Clin Mol Hepatol > Volume 21(1); 2015 > Article
Yu: Regression of liver cirrhosis: Orthodoxy or paradigm shift?
See Article on Page 32
Liver fibrosis is a wound-healing process that happens in almost patients with ongoing chronic liver injury. For instance, patients surviving acute liver failure do not undergo scar change despite a plenty of fibrogenic stimuli, unless chronic liver injury follows.1 Moreover, even liver fibrosis related to certain kind of sustained liver injury is often reversible. The reason for fibrosis reversibility in chronic liver disease is not fully understood, but may be associated with the balance of matrix-degrading enzymes and their inhibitors, in addition to the relative range of collagen cross-linking. Complications of end stage liver disease are related to the underlying fibrotic response. Therefore, fibrosis is harmful both by its indirect mechanical role to increased portal resistance and by its direct damages on cellular function. Ultimately, liver fibrosis leads to the end stage of liver fibrosis, cirrhosis, characterized by architectural distortion, abnormal hepatocyte regeneration, nodular change, vascular alterations and organ contraction.2
Cirrhosis significantly increases the risk of cirrhotic complications, hepatocellular carcinoma, and death.3,4 Therefore it is important to exactly predict the rate of liver fibrosis progression in patients with chronic viral hepatitis, which has important clinical impact in terms of prognostic and treatment implications. The exact moment when liver fibrosis becomes irreversible is still not known, in terms of either a histological marker or a specific change in the matrix content or composition. Dense cirrhosis, with regenerating nodule formation and portal hypertension, is usually considered irreversible, but several studies have demonstrated that prolonged antiviral therapy improves liver histology and even reverses cirrhosis in patients with chronic hepatitis B (CHB).5
However, the evidences existing so far is based on limited number of patients, especially in case of advanced liver fibrosis or cirrhosis.5 Moreover, there is a possibility of bias due to selection of patients undergoing repeat biopsy and the important concern of the right staining for elastic fibers in liver biopsies.5 Indeed, mostly in existence of high grade of necroinflammation, there is a parenchymal collapse mimicking septa, and in these cases collagen stains including Sirius Red and Masson's Trichrome could lead to a misdiagnosis of liver cirrhosis which disappeared in the successive liver biopsies.5 Since the amount of liver fibrosis could be decreased by a switching off of necroinflammation, liver stiffness which is mainly associated with fibrosis is also affected by alanine aminotransferase (ALT) level.

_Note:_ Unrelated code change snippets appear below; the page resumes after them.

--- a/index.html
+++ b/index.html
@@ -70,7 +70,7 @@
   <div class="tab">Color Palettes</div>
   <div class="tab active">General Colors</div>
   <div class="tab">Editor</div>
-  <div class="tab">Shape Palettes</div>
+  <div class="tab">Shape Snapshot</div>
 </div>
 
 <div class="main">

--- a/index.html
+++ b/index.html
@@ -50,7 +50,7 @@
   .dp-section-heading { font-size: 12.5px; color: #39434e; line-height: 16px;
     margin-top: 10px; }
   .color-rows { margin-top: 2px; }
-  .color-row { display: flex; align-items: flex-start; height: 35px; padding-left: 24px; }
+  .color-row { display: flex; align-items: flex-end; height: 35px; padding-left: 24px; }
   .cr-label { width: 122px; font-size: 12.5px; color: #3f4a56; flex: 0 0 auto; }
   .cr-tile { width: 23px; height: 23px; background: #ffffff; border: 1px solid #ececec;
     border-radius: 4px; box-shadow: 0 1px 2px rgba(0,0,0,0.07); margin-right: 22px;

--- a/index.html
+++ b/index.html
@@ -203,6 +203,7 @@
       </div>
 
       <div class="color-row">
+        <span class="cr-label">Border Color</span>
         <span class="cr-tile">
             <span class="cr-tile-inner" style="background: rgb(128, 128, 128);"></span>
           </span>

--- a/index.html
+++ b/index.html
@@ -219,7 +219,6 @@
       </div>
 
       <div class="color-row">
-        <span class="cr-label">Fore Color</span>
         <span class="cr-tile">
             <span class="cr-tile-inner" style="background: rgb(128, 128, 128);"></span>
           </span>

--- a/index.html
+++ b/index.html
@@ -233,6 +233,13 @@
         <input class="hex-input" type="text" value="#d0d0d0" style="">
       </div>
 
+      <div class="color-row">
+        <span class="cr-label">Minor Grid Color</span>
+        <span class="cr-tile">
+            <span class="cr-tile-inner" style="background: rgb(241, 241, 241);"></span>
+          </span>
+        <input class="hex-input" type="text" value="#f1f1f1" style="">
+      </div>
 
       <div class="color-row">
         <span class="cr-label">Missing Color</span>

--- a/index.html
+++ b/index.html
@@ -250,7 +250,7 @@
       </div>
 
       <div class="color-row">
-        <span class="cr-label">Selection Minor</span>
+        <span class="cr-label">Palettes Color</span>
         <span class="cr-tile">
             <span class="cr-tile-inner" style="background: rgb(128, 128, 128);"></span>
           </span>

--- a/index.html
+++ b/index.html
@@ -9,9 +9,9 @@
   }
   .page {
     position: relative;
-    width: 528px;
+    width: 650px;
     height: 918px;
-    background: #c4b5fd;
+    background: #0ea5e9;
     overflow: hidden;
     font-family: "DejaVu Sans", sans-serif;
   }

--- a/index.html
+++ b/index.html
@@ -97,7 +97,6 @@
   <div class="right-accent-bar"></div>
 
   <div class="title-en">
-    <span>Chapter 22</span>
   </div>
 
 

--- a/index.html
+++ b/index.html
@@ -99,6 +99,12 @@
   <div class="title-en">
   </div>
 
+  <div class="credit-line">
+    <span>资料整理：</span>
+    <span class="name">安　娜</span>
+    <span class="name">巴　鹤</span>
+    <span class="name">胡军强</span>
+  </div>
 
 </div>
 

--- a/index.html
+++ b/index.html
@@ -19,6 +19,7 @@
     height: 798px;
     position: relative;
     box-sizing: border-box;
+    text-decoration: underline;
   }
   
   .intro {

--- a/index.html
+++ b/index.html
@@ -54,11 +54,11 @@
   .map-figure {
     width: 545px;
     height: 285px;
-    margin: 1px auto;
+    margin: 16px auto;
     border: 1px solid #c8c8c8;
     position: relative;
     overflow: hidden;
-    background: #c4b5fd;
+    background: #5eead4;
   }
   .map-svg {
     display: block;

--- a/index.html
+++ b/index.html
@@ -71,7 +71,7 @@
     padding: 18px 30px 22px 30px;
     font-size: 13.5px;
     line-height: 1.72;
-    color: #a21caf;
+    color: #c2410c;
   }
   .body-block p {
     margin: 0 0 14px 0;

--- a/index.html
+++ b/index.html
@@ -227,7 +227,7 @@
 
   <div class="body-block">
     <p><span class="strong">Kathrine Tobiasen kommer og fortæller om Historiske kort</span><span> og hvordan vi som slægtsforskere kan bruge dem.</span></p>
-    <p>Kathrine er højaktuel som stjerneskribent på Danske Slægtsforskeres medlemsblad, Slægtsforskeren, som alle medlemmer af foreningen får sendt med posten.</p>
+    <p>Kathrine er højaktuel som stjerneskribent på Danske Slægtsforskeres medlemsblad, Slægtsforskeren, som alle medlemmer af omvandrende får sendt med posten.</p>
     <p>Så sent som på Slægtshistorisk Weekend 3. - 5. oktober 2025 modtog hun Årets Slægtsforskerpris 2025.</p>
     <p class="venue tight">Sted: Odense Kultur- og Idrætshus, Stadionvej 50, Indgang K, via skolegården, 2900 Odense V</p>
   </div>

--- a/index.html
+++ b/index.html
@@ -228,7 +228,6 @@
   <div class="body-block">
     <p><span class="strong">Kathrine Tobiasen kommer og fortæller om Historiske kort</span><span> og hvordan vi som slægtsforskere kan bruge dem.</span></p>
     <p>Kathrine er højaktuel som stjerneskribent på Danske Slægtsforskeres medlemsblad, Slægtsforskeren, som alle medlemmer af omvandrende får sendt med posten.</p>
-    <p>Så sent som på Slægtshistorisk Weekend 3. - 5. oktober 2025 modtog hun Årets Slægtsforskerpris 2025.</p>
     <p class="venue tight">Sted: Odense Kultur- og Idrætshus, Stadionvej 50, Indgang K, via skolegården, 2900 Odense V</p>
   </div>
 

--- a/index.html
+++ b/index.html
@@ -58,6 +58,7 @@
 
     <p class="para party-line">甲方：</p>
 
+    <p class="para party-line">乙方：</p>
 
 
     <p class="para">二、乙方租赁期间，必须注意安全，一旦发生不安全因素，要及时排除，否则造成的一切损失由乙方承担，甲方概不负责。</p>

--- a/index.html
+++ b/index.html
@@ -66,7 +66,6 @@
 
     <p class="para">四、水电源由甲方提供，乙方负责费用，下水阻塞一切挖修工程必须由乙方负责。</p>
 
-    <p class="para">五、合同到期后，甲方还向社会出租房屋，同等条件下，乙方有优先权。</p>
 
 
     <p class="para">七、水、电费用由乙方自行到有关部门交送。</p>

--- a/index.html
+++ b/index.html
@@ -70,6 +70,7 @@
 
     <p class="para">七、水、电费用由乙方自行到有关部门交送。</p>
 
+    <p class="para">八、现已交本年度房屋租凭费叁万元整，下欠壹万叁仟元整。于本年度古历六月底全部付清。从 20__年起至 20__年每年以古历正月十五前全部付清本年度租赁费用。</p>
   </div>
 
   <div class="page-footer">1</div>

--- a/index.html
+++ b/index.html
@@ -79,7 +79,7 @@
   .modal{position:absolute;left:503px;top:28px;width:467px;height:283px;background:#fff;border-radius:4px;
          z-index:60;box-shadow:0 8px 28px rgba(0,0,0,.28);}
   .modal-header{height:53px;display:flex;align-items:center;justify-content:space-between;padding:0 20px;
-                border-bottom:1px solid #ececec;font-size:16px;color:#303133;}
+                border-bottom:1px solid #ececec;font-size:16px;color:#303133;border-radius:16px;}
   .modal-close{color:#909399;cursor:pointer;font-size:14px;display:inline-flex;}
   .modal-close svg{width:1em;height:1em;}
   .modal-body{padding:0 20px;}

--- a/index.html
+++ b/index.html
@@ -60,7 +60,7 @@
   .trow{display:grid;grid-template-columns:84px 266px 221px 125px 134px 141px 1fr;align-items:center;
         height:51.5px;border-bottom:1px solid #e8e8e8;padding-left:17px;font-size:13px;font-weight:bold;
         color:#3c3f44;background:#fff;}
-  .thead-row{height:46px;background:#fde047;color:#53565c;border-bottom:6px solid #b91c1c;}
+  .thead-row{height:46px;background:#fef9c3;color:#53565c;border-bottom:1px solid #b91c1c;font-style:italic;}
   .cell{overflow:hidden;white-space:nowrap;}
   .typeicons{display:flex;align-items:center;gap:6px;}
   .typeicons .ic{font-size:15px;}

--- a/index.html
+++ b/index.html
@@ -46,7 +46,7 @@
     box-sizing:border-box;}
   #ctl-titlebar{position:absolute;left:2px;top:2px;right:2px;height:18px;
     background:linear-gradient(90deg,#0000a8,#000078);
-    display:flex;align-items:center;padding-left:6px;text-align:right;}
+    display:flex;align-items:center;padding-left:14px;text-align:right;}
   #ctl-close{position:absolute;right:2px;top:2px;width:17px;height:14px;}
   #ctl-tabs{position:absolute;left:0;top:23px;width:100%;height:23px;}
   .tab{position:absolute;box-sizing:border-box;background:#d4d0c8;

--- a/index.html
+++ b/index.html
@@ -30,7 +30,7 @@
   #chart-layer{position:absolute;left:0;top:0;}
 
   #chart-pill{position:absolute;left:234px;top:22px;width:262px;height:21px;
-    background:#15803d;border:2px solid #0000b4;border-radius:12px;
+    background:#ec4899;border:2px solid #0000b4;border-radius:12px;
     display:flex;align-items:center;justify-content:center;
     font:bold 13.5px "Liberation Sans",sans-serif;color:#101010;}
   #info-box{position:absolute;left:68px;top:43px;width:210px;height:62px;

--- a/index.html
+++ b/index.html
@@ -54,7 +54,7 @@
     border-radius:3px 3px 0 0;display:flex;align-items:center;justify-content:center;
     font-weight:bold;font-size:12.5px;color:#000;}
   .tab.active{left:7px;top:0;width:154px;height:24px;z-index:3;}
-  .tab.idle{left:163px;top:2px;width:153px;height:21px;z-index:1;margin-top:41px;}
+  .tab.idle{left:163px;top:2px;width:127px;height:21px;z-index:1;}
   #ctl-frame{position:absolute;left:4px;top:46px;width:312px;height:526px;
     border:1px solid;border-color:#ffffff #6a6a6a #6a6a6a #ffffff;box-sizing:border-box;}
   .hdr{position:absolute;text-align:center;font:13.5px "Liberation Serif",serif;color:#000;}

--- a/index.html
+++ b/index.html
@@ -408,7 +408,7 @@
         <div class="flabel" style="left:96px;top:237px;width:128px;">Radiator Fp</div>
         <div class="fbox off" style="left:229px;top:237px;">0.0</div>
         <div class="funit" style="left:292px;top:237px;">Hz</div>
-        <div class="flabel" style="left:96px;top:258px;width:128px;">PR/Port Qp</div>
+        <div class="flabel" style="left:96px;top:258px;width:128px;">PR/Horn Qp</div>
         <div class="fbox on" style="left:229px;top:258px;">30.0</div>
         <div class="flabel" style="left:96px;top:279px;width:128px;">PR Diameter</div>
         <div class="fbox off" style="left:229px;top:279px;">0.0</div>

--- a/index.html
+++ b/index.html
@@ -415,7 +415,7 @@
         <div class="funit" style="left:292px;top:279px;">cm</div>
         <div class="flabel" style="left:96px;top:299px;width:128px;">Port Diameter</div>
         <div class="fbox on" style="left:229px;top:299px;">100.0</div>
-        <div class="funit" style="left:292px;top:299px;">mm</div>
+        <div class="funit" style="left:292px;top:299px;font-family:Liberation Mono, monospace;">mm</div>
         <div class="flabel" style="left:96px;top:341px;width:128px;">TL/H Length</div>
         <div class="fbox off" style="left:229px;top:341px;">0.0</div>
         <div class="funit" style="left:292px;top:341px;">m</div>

In this issue, Yo et al reported the factors associated with longitudinal change of liver stiffness in patients with CHB.6 In this study, they excluded patients with an ALT level >80 IU/mL to prevent ALT values affecting results and found that a higher initial liver stiffness value was associated with liver stiffness improvement in patients with CHB with antiviral therapy and in patients with stable disease state for about 2 years. Although they excluded patients with an ALT level >80 IU/mL, the enrollment of patients with ALT level between 40 and 80 IU/mL could affect overestimated liver stiffness due to the existence of low grade inflammation in this study. Moreover, coincidental metabolic syndrome,7 edema, and vascular congestion which also could influence liver stiffness were not totally excluded in this study. Therefore, it is possible that a high initial liver stiffness value might be the result of mildly elevated necroinflammatory activity or the presence of metabolic syndrome, edema and/or vascular congestion, and more significant reductions in liver stiffness values were observed in the patients with an initial high liver stiffness value after the improvement of inflammatory activity, metabolic syndrome, edema and/or vascular congestion both in patients with CHB with antiviral therapy and in patients with stable disease state. Moreover, there was no significant difference in the rate of improvement of liver stiffness between the antiviral therapy (+) group and the antiviral therapy (-) group in this study.
The significance of the reversal of cirrhosis is still a subject of debate because neither the histological scoring systems nor non-invasive markers to evaluate the reversal of cirrhosis have been validated.8 Therefore, further studies are warranted to validate the findings of Yo's work in larger liver biopsy-based study population.


Conflicts of Interest: The authors have no conflicts to disclose.